Application of recurrent corrective control for the transient instability mitigation in a synchronous interconnection with multiple control areas

Abstract

The objective of this paper is to develop a decentralised mechanism to counteract the evolving transient instability in a multi-area power system. The methodology proposed employs the principle of the recurrent corrective control (RCC) based upon the real-time dynamic coherent grouping of generators. Therefore, the exercise of delivering a corrective action is continuously repeated until the transient instability is fully suppressed. However, instead of using the RCC via a central transient instability program (TIMP), it is adapted for deployment in a distributed manner via zonal TIMPs (ZTIMPs). Each of such zones may indicate a specific control area of the power system. The relevance of ZTIMPs arises mainly because of the independent functionality of each control area. The coordination scheme and the angle synchronising corrective action for the efficient parallel functioning of ZTIMPs are formulated.

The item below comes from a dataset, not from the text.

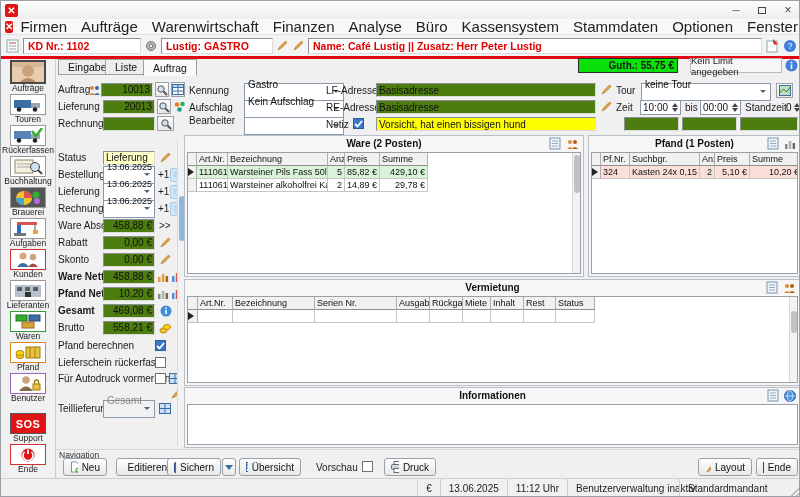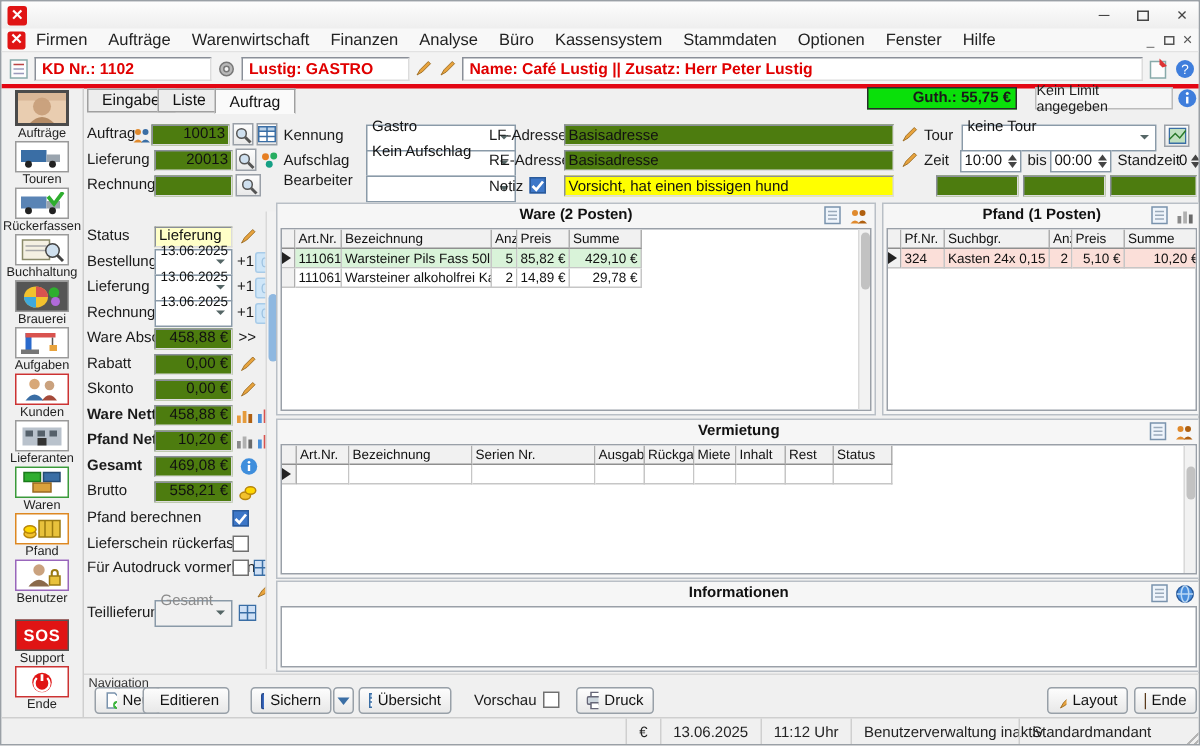"Firmen" .menuitem { font-size: 11px -> 15px }
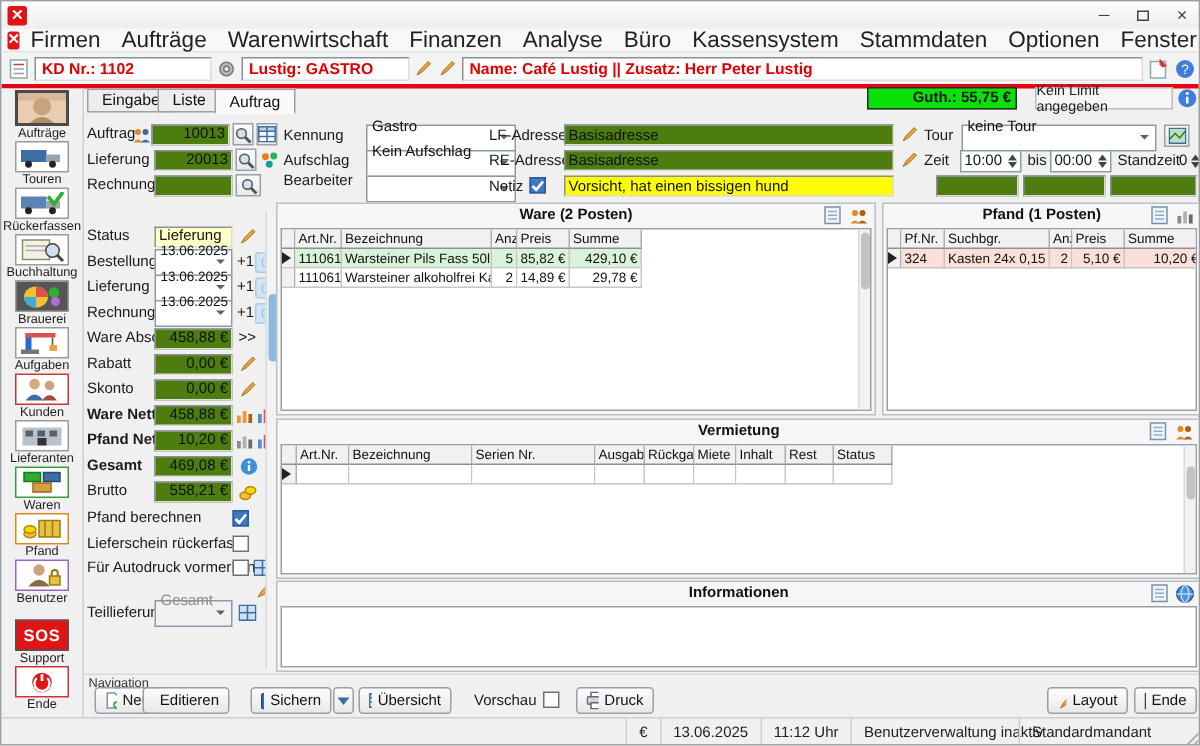"Editieren" div.nbtn { left: 39px -> 60px }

With zone-based TIMPs, the other type of corrective action, namely the emergency power balancing corrective action (EPBCA), should be determined through a mixed-integer optimisation calculation. In order to ensure an almost instantaneous computation of the EPBCA decision, a multiplexed unit decommitment algorithm is also developed. The distributed RCC framework proposed is extensively verified by means of real-time software-in-loop simulations.